**THE DATA:**
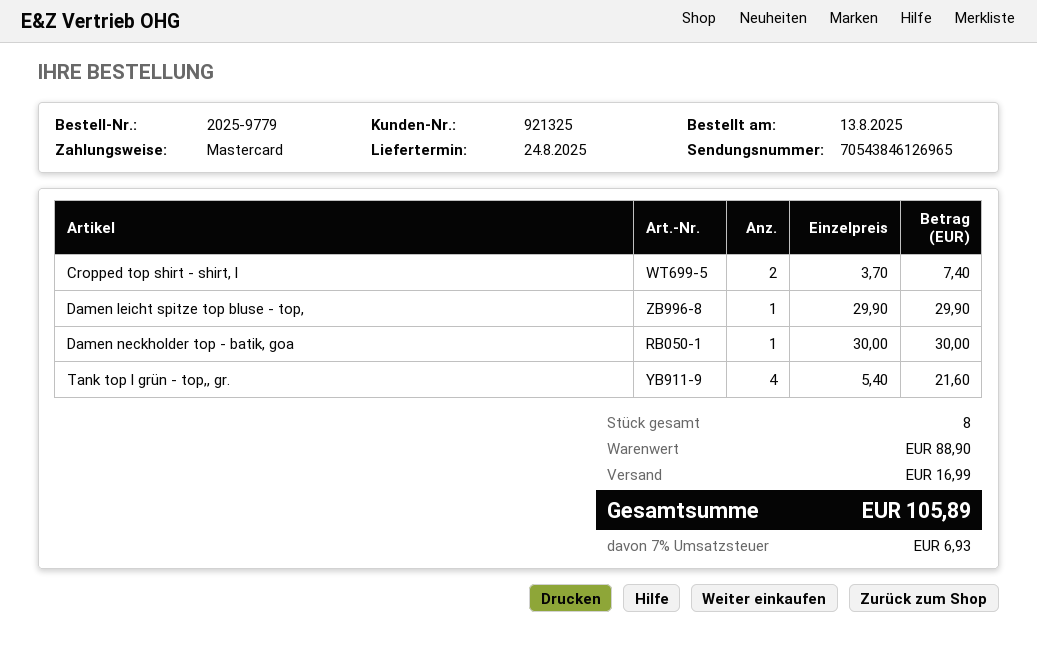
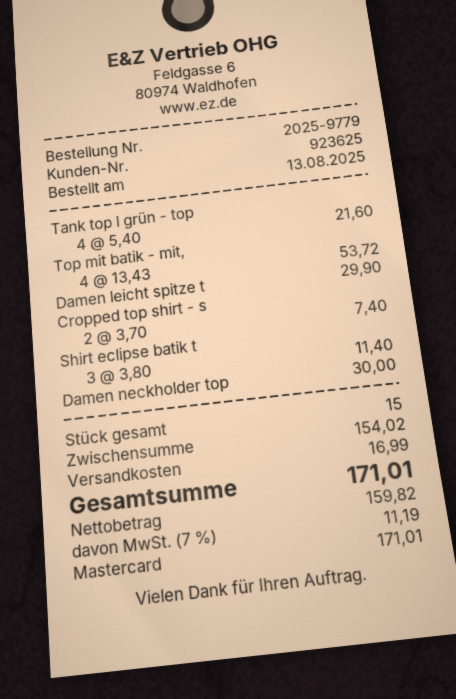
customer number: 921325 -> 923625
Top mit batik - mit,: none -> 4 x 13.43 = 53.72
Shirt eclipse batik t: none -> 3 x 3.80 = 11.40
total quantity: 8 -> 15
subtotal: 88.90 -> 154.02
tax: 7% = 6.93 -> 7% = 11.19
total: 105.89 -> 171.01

**WHAT NEEDS TO BE DONE:**
Copy exactly the lines from the one with "total quantity: 8 -> 15" down to the last line of the records above, and leave out everything else.

**ANSWER SPACE:**
total quantity: 8 -> 15
subtotal: 88.90 -> 154.02
tax: 7% = 6.93 -> 7% = 11.19
total: 105.89 -> 171.01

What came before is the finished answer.